The tendency now to train and build capacity in specialized staff that may be gone when a project ends concerns him. He said, “Institutional memory is a big thing… if only one organization knew all the wrong things it did, would save so much money.” He explained, “The memory of things gone wrong is most often what we lose first—the ability to say, ‘For God’s sake, don’t do that again.’” He summarized, “I think consolidation is a response to reduction in funding as well as competition. The market was growing, but now external pressures forcing people to look at what they are really good at, and can deliver most efficiently.”

With all of his experience in social marketing, Ram has been most surprised to see the influence that our aspirations and emotions have on our actions. He said, “The aspirational element matters more than the rational element across the board. Irrespective of socioeconomic stratus.” A good example of this in practice was a project in Cambodia where two water filter products were made available for purchase. One was a basic, plastic bucket.
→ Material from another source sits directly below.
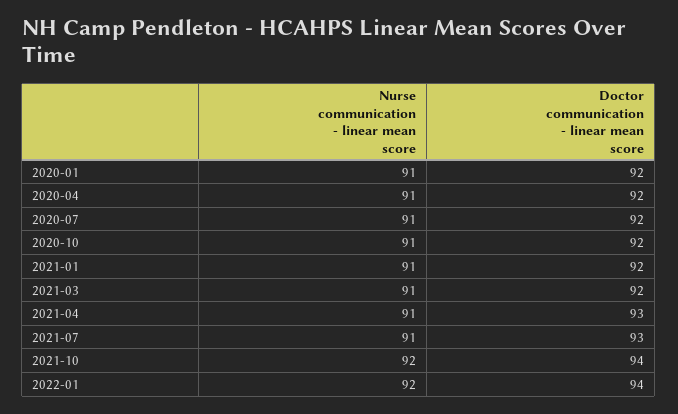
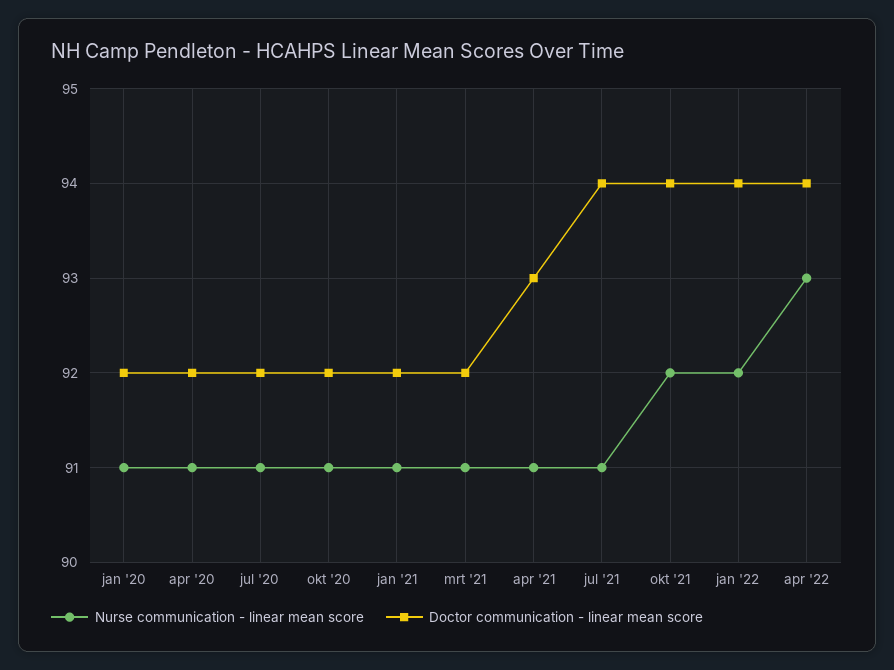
Doctor communication - linear mean score, 2021-07: 93 -> 94
Nurse communication - linear mean score, apr '22: none -> 93
Doctor communication - linear mean score, apr '22: none -> 94

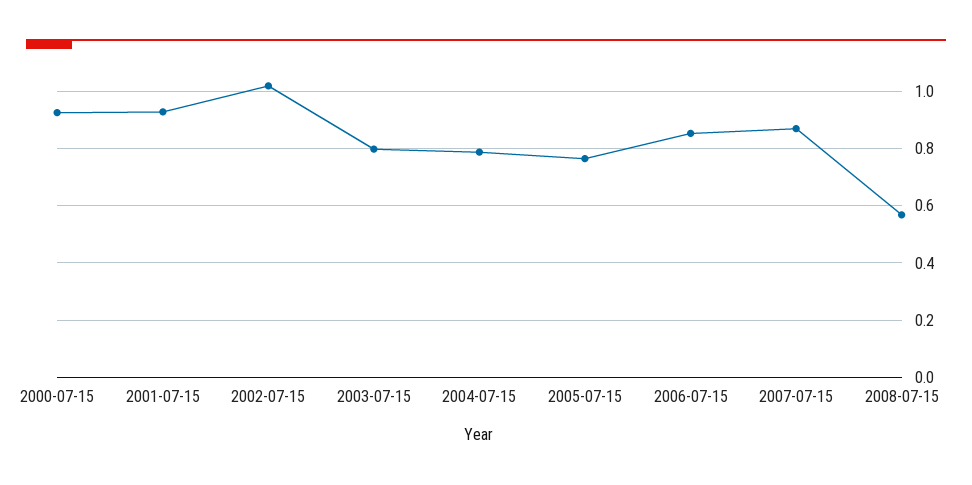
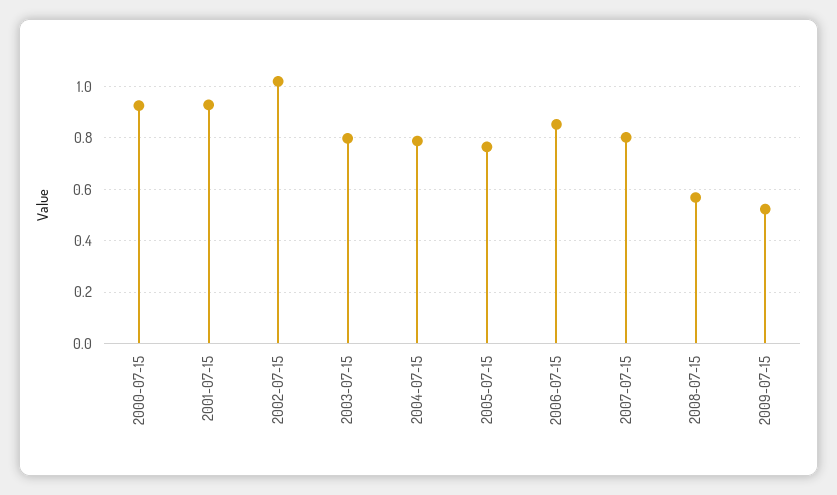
2007-07-15: 0.875 -> 0.8
2009-07-15: none -> 0.525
The other was the same product in efficacy and output, but was more “jazzed up” with elegant curves and smooth edges, sitting on a stand.

water filters

The basic model was offered at around $12, the other at nearly twice the price at around $22. Ram said, “The factory product outsold the other one 9 times to 1! …I expected it would sell at least as much because it looked better, but 9 times to 1, I didn’t expect.” (See the report.) Thinking about the influence of aspirational elements on our emotions purchasing decisions, he said, “It defies conventional logic.”